Current versions of MongoDB do not accept messages longer than 48 MB, so there is a limit to how much can be inserted in a single batch insert. If you attempt to insert more than 48 MB, many drivers will split up the batch insert into multiple 48 MB batch inserts. Check your driver documentation for details.

When performing a bulk insert using insertMany, if a document halfway through the array produces an error of some type, what happens depends on whether you have opted for ordered or unordered operations. As the second parameter to insertMany you may specify an options document. Specify true for the key "ordered" in the options document to ensure documents are inserted in the order they are provided. Specify false and MongoDB may reorder the inserts to increase performance. Ordered inserts is the default if no ordering is specified. For ordered inserts, the array passed to insertMany defines the insertion order. If a document produces an insertion error, no documents beyond that point in the array will be inserted. For unordered inserts, MongoDB will attempt to insert all documents, regardless of whether some insertions produce errors.

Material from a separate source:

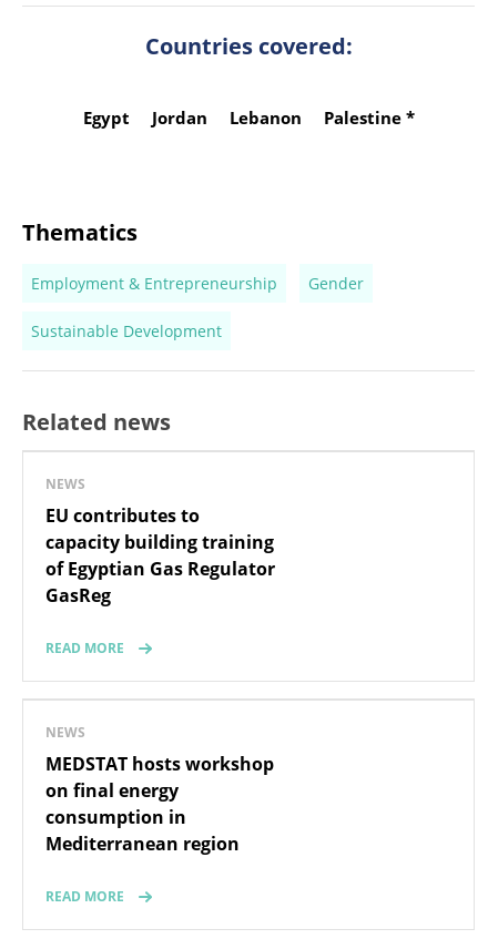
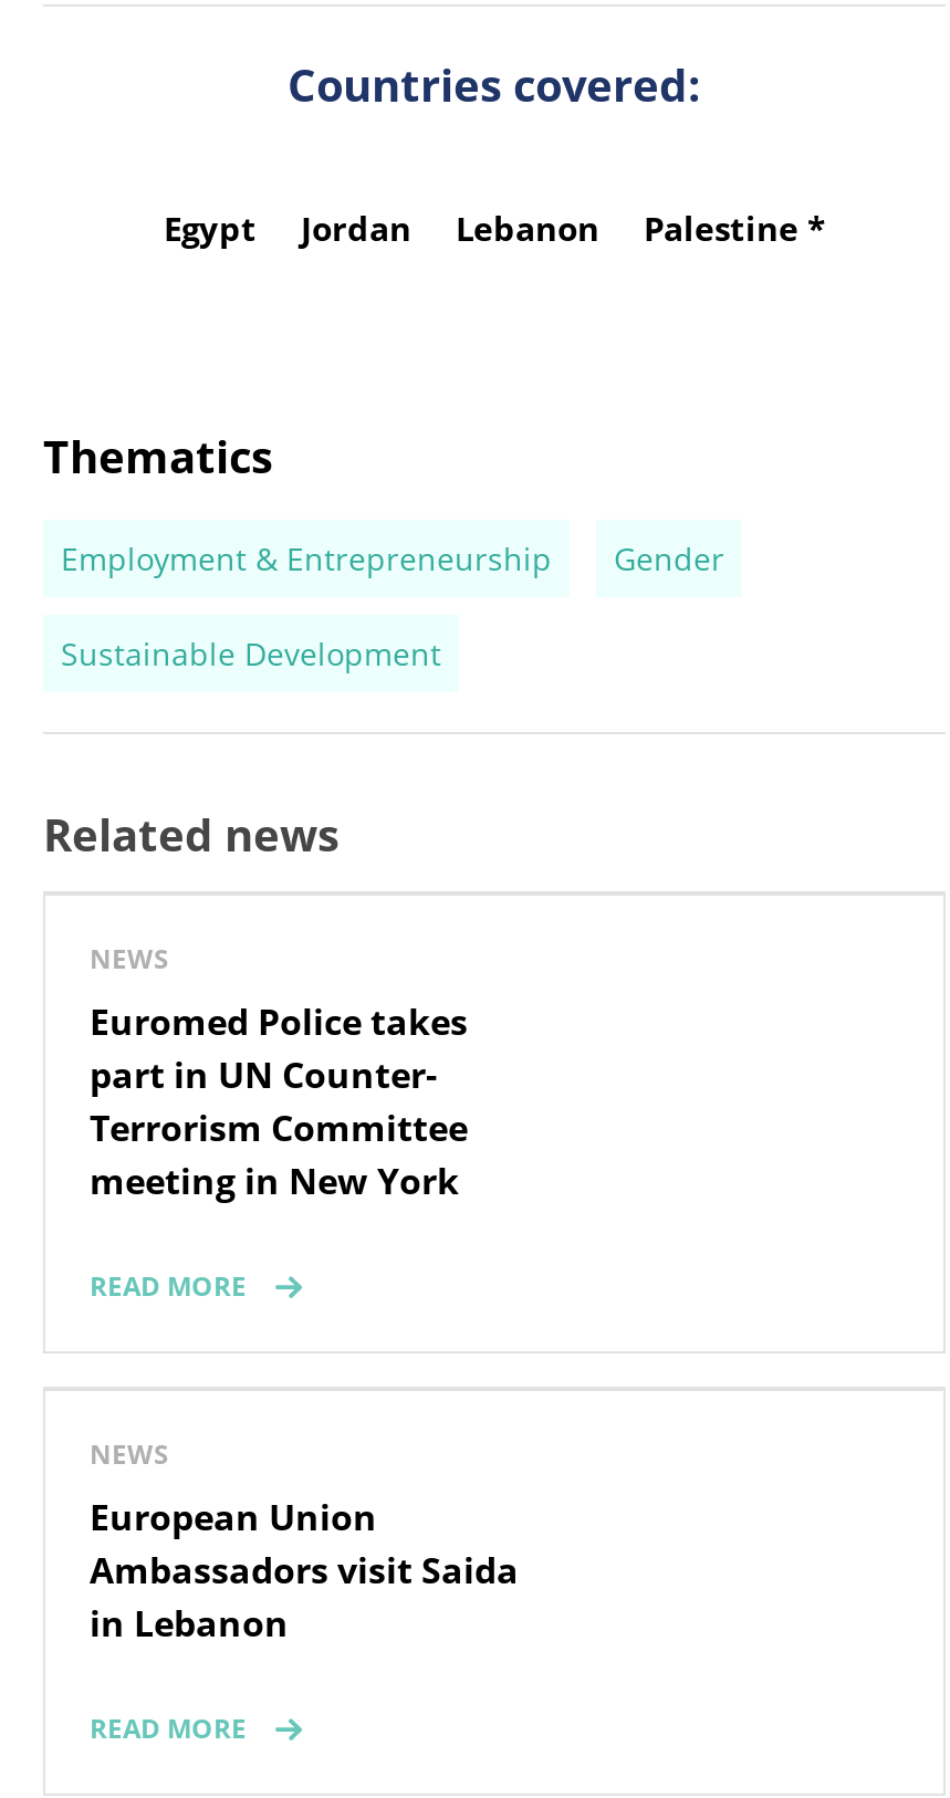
[45,504,275,608] EU contributes to | capacity building training | of Egyptian Gas Regulator | GasReg -> [90,999,468,1206] Euromed Police takes | part in UN Counter- | Terrorism Committee | meeting in New York
[45,752,274,856] MEDSTAT hosts workshop | on final energy | consumption in | Mediterranean region -> [90,1494,519,1649] European Union | Ambassadors visit Saida | in Lebanon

In this example, because ordered inserts is the default, only the first two documents will be inserted. The third document will produce an error, because you cannot insert two documents with the same "_id":

> db.movies.insertMany([
    ... {"_id" : 0, "title" : "Top Gun"},
    ... {"_id" : 1, "title" : "Back to the Future"},
    ... {"_id" : 1, "title" : "Gremlins"},
    ... {"_id" : 2, "title" : "Aliens"}])
2019-04-22T12:27:57.278-0400 E QUERY    [js] BulkWriteError: write 
error at item 2 in bulk operation :
BulkWriteError({
    "writeErrors" : [
        {
            "index" : 2,
            "code" : 11000,
            "errmsg" : "E11000 duplicate key error collection: 
            test.movies index: _id_ dup key: { _id: 1.0 }",
            "op" : {
                "_id" : 1,
                "title" : "Gremlins"
            }
        }
    ],
    "writeConcernErrors" : [ ],
    "nInserted" : 2,
    "nUpserted" : 0,
    "nMatched" : 0,
    "nModified" : 0,
    "nRemoved" : 0,
    "upserted" : [ ]
})
BulkWriteError@src/mongo/shell/bulk_api.js:367:48
BulkWriteResult/this.toError@src/mongo/shell/bulk_api.js:332:24
Bulk/this.execute@src/mongo/shell/bulk_api.js:1186:23
DBCollection.prototype.insertMany@src/mongo/shell/crud_api.js:314:5
@(shell):1:1

If instead we specify unordered inserts, the first, second, and fourth documents in the array are inserted. The only insert that fails is the third document, again because of a duplicate "_id" error:

> db.movies.insertMany([
... {"_id" : 3, "title" : "Sixteen Candles"},
... {"_id" : 4, "title" : "The Terminator"},
... {"_id" : 4, "title" : "The Princess Bride"},
... {"_id" : 5, "title" : "Scarface"}],
... {"ordered" : false})
2019-05-01T17:02:25.511-0400 E QUERY    [thread1] BulkWriteError: write
error at item 2 in bulk operation :
BulkWriteError({
  "writeErrors" : [
    {
      "index" : 2,
      "code" : 11000,
      "errmsg" : "E11000 duplicate key error index: test.movies.$_id_
      dup key: { : 4.0 }",
      "op" : {
        "_id" : 4,
        "title" : "The Princess Bride"
      }
    }
  ],
  "writeConcernErrors" : [ ],
  "nInserted" : 3,
  "nUpserted" : 0,
  "nMatched" : 0,
  "nModified" : 0,
  "nRemoved" : 0,
  "upserted" : [ ]
})
BulkWriteError@src/mongo/shell/bulk_api.js:367:48
BulkWriteResult/this.toError@src/mongo/shell/bulk_api.js:332:24
Bulk/this.execute@src/mongo/shell/bulk_api.js:1186.23
DBCollection.prototype.insertMany@src/mongo/shell/crud_api.js:314:5
@(shell):1:1

If you study these examples closely, you might note that the output of these two calls to insertMany hints that other operations besides simply inserts might be supported for bulk writes. While insertMany does not support operations other than insert, MongoDB does support a Bulk Write API that enables you to batch together a number of operations of different types in one call. While that is beyond the scope of this chapter, you can read about the Bulk Write API in the MongoDB documentation.

Insert Validation

MongoDB does minimal checks on data being inserted: it checks the document’s basic structure and adds an "_id" field if one does not exist. One of the basic structure checks is size: all documents must be smaller than 16 MB. This is a somewhat arbitrary limit (and may be raised in the future); it is mostly intended to prevent bad schema design and ensure consistent performance. To see the Binary JSON (BSON) size, in bytes, of the document doc, run Object.bsonsize(doc) from the shell.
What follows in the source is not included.